Extending a uniformly cont function on an open interval to a closed interval?

[moxy]

Homework Statement

Show that the function [itex]f: J → ℝ[/itex] is bounded if [itex]f[/itex] is uniformly continuous on the bounded interval J.

Homework Equations

J is a bounded interval, so say J = (a,b)

[itex]f[/itex] is uniformly continuous on J, so
[itex]\forall \epsilon > 0[/itex] there exists a [itex]\delta > 0[/itex] such that for [itex]s,t \in J = (a,b)[/itex]
[itex]|f(s) - f(t)| < \epsilon[/itex] whenever [itex]|s - t| < \delta[/itex]

[itex]f: J → ℝ[/itex] is bounded if there exists a real number M such that |f(x)| ≤ M for all x in J.

The Attempt at a Solution

I think that if I can extend [itex]f[/itex] to the endpoints of J, then I can use the Extreme Value Theorem to say that [itex]f[/itex] attains a min and max value, i.e. is bounded. So I need to define [itex]f(a)[/itex] and [itex]f(b)[/itex].

[itex]f(a) = \lim_{n→∞}{f(a + \frac{1}{n})}[/itex]
[itex]f(b) = \lim_{n→∞}{f(b - \frac{1}{n})}[/itex]

Where clearly [itex]f[/itex] is defined on [itex][a + \frac{1}{n}, b - \frac{1}{n}][/itex] for all [itex]n \in ℕ[/itex]


Am I on the right track? I don't feel like I've used the fact that [itex]f[/itex] is uniformly continuous on J. Is it because [itex]f[/itex] is uniformly continuous that I'm able to define [itex]f(a)[/itex] and [itex]f(b)[/itex]?

 

[deluks917]

Try to do this more simply. The idea is to pick x1,...,xn such that every x in J is "close" to one of these xi.
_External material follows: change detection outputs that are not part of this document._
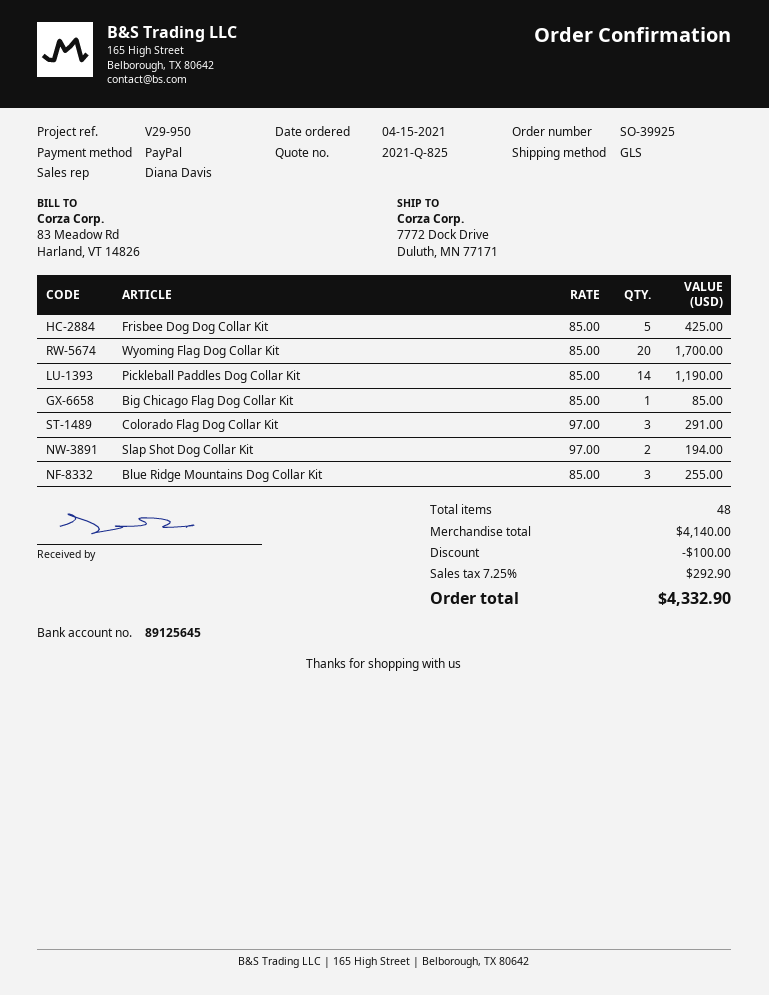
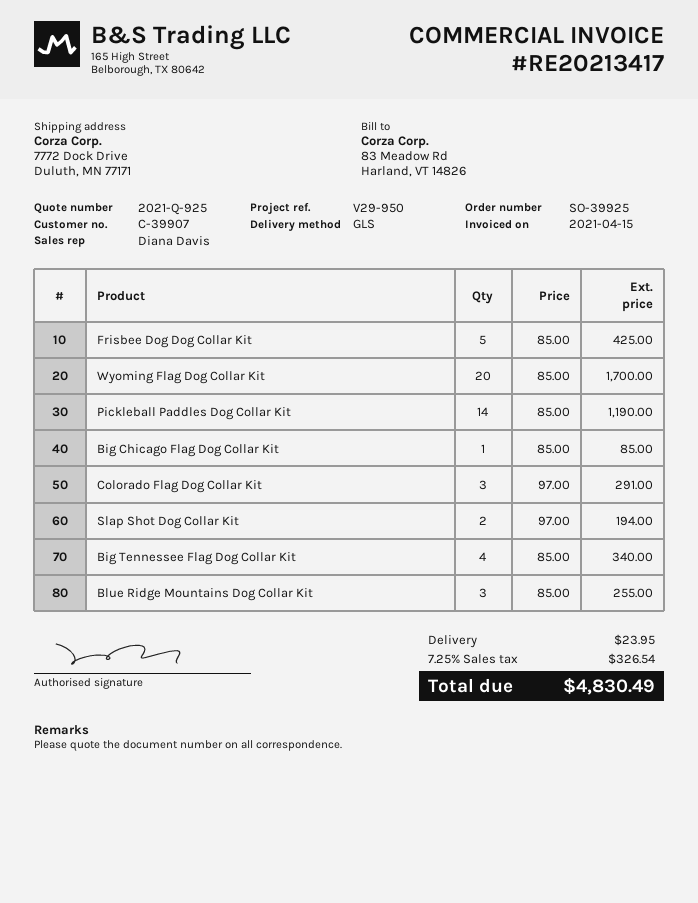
quote number: 2021-Q-825 -> 2021-Q-925
Big Tennessee Flag Dog Collar Kit: none -> 4 x 85.00 = 340.00
discount: 100.00 -> none
shipping: none -> 23.95
tax: 7.25% = 292.90 -> 7.25% = 326.54
total: 4332.90 -> 4830.49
This plus uniform continuity will give you what you want.

 

[moxy]

But I only know that J is bounded, not that it's closed and bounded. So can't I only say that J = (a,b) and not necessarily J = [a,b]? So I don't immediately know if f is defined at a or b, much less if it's continuous at a and b.

 

[moxy]

Okay, nevermind, you changed your post. So... I should define a sequence of, say, rational numbers {x_n}, where all x_i are in J, such that [itex]lim_{n->∞}{\{x_n\}} = a[/itex] ?

And similarly, {y_n}, where all y_i are in J, such that [itex]lim_{n->∞}{\{y_n\}} = b[/itex] ?

I think that I'm able to do this, but I don't see how it gets me any closer to showing that f is bounded.

EDIT:

I guess I can say that

[itex]lim_{n->∞}{f(x_n)} = f(a)[/itex]
[itex]lim_{n->∞}{f(y_n)} = f(b)[/itex]

So f is defined on [a,b]. Do I still have to show it's continuous at a and b to use the extreme value theorem? I don't see how this approach is simpler or much different than the one in my original post.